ビタミンB1とは
(チアミン、Thiamin)
ビタミンB1は神経システム、心臓、筋肉の働きや精神状態を大きく左右するビタミンです。
ビタミンB1は水溶性ビタミンのひとつで、水に溶けやすく、熱に弱い性質をもち、体内に
貯蓄できず、毎日欠かさず補充しなければならないビタミンです。
ビタミンB1の計量単位はmgです。
ビタミンB1の働き
タンパク質の基本材料であるアミノ酸の生成及び糖質代謝を促進する酵素として
働くビタミンB1は、体にとって欠かせない物質です。
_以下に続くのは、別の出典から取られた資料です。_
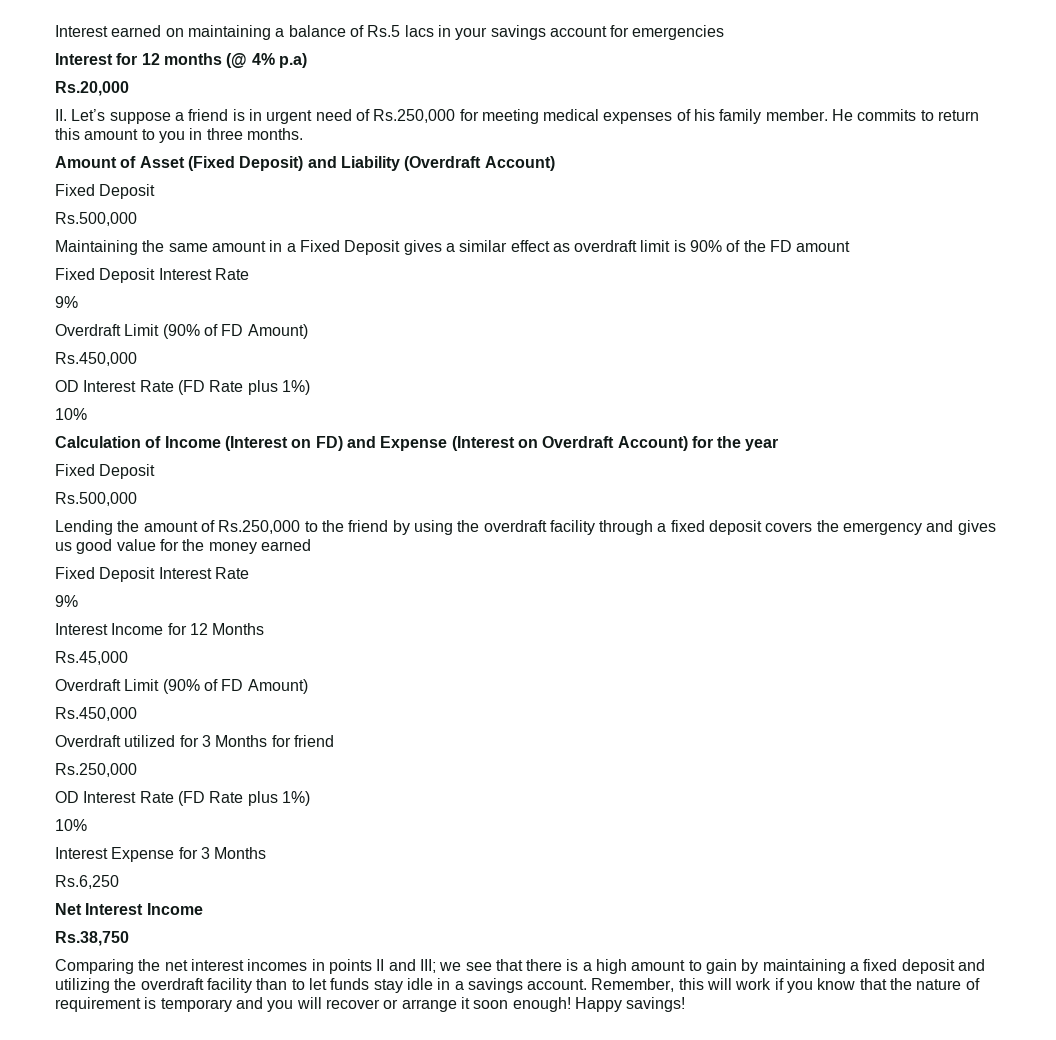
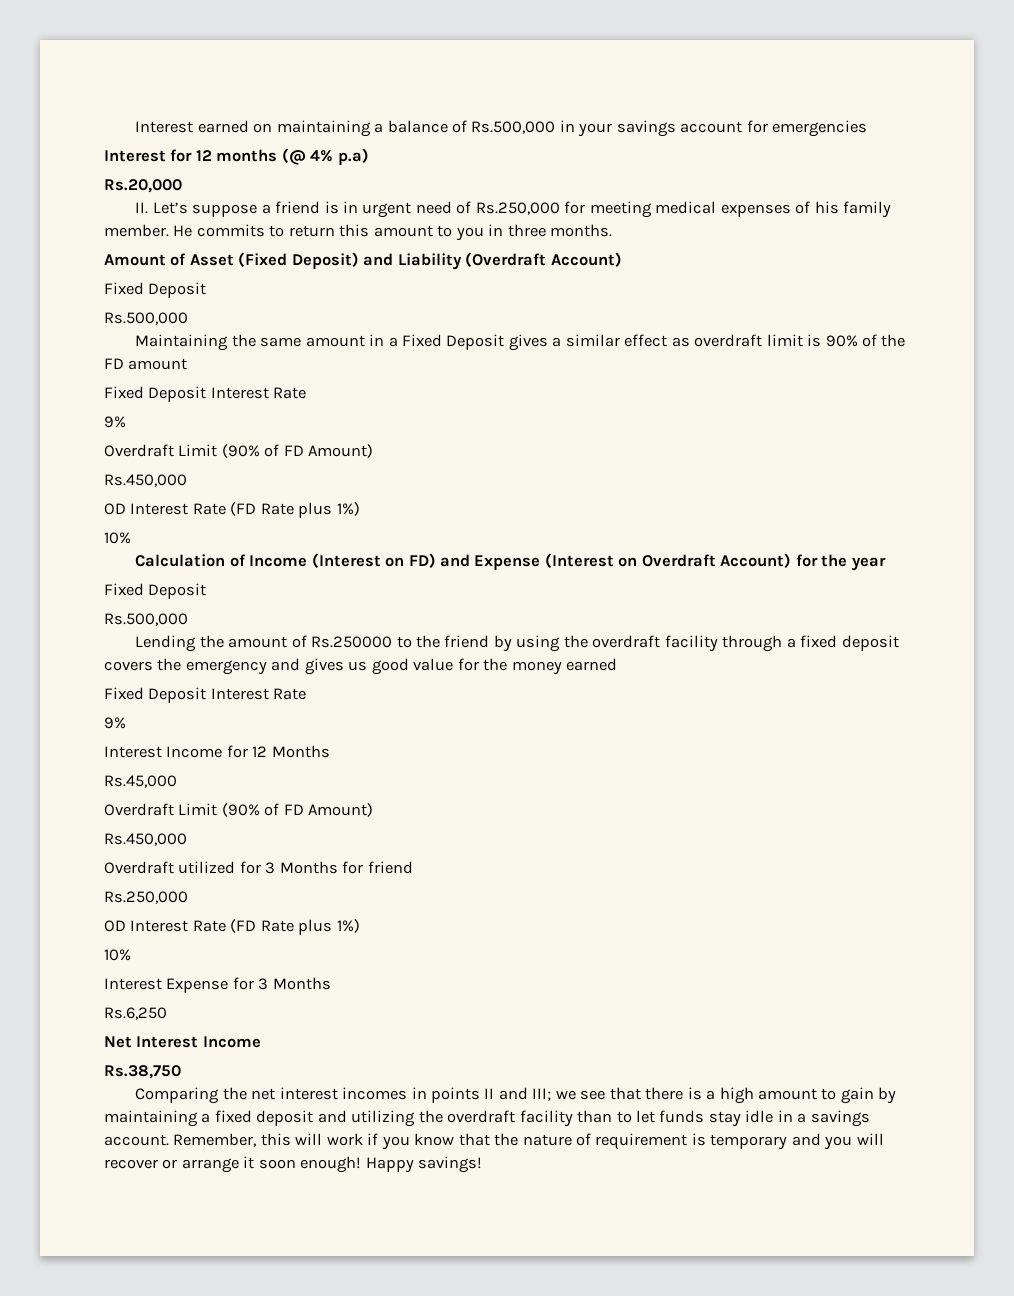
- Interest earned on maintaining a balance of Rs.5 lacs in your savings account for emergencies
+ Interest earned on maintaining a balance of Rs.500,000 in your savings account for emergencies
- Lending the amount of Rs.250,000 to the friend by using the overdraft facility through a fixed deposit covers the emergency and gives us good value for the money earned
+ Lending the amount of Rs.250000 to the friend by using the overdraft facility through a fixed deposit covers the emergency and gives us good value for the money earned

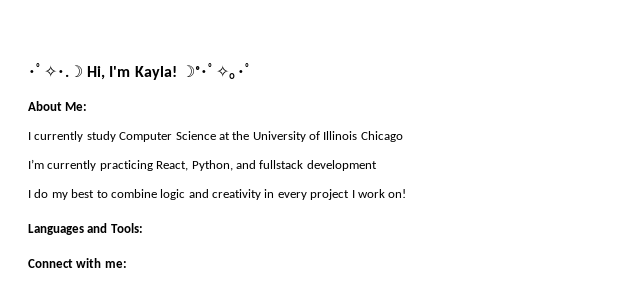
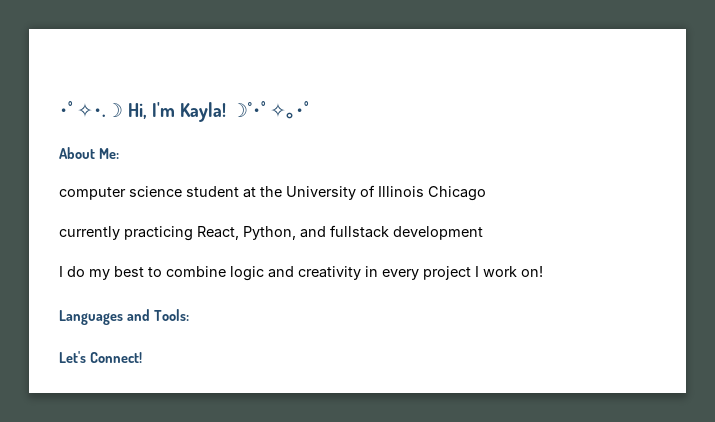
- I currently study Computer Science at the University of Illinois Chicago
+ computer science student at the University of Illinois Chicago
- I’m currently practicing React, Python, and fullstack development
+ currently practicing React, Python, and fullstack development
- Connect with me:
+ Let's Connect!

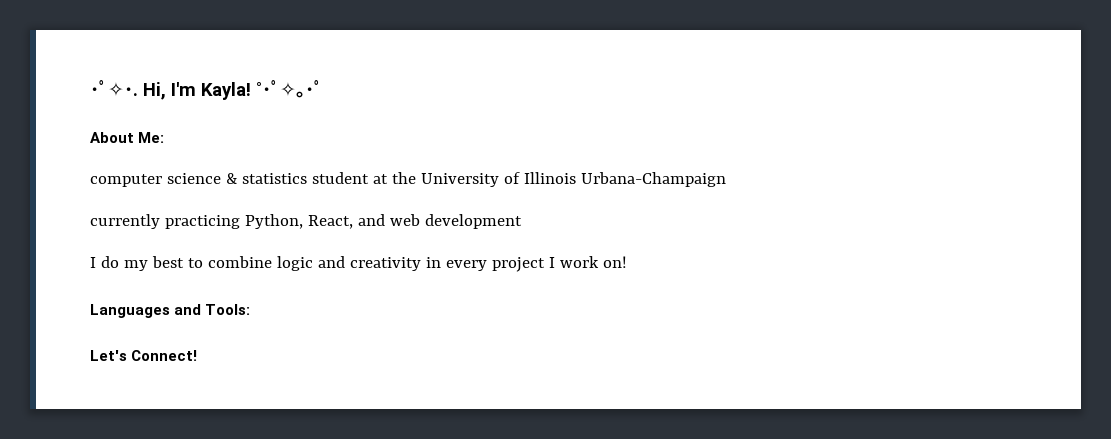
- ･ﾟ✧･.☽ Hi, I'm Kayla!
+ ･ﾟ✧･. Hi, I'm Kayla!
- ☽˚･ﾟ✧｡･ﾟ
+ ˚･ﾟ✧｡･ﾟ
- computer science student at the University of Illinois Chicago
+ computer science & statistics student at the University of Illinois Urbana-Champaign
- currently practicing React, Python, and fullstack development
+ currently practicing Python, React, and web development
そして、うつ、いらいら、倦怠感、
ストレスなど精神状態の不安定状態を解消改善するのに、大きな役割を担います。
ビタミンB1には、以下の主要な働きがあります。
1.食欲増進、疲労解消
2.脚気の予防と治療
3.いらいら、ストレス、うつの予防と解消
4.帯状疱疹の治療
5.心臓衰弱の予防
6.記憶低下の予防と治療
ビタミンB1の過不足の問題
体内にビタミンB1が不足すると、以下の不調や疾患にかかりやすくなります。
1.疲労、食欲不振
ビタミンB1は糖質代謝(糖質からのエネルギー産生)をうまく行うための酵素として働くため、
ビタミンB1が足りなくなると、エネルギー産生がうまくいかず、食欲がなくなり、疲れやすく、
体がだるいなどの症状が起こります。
2.精神状態の不安定、手足の痺れ、生理痛
脳の中枢神経や手足の末梢神経の働きを調節する役割をするビタミンB1が不足すると、
いらいら、うつ、手足の痺れ、むくみなどの症状が出やすく、ストレスも感じやすくなります。
3.脚気
かつて明治時代、年間1万人以上の死者が出た脚気は、白米を常用している地域に多発
していました。
4.記憶の低下、集中力の低下
米国農務省の研究によりますと、60歳以上の健康な被験者28人のうち、ビタミンB1濃度の
低い被験者の脳の活動は低く、B1濃度が高い被験者の記憶力は比較的よいという結果が
出ています。
飲む過ぎや食べすぎによる糖質摂取過剰の場合、糖質代謝を促進するために、ビタミンB1を
積極的に摂取した方がよいでしょう。
ビタミンB1を取り過ぎた場合:
成人に1日のビタミンB1の必要量は1mg前後です。
医薬品として認められる1日の最大分量は30mgです。
ビタミンB1は体内に貯蓄されませんが、取り過ぎると、アレルギー、
動悸、むくみ、精神不安定、湿疹などの中毒現象が起こります。
ビタミンB1と食物
ビタミンB1を含む主な食物:
ビタミンB1は、パン酵母、ビール酵母、豚肉、海苔、ゴマ、大豆、まいたけ、
ひまわり、小麦、玄米、すっぽん、ナッツ類、パセリに多く含まれています。
摂取の注意点
水溶性ビタミンであるため、切った後水洗いしてしまうと、食物内のビタミンB1は水に
流されますので、ビタミンB1豊富な食物の場合、水洗いを必要最低限に抑えるよう
お勧めします。スープの場合、食物中のビタミンB1はスープに溶け込みますので、
スープを一緒に飲んだ方がよいでしょう。
そして、アサリなどの貝類には、ビタミンB1を分解する酵素があります。
加熱すると、それらの酵素が働かなくなりますので、ビタミンB1を摂取したいときに、
これらの食材は加熱してから食べるようにしましょう。
上記の内容をご参考いただき、あなたの健康管理のためにお役立てれば、幸いです。
ビタミンのご利用は自己責任の下で行ってください。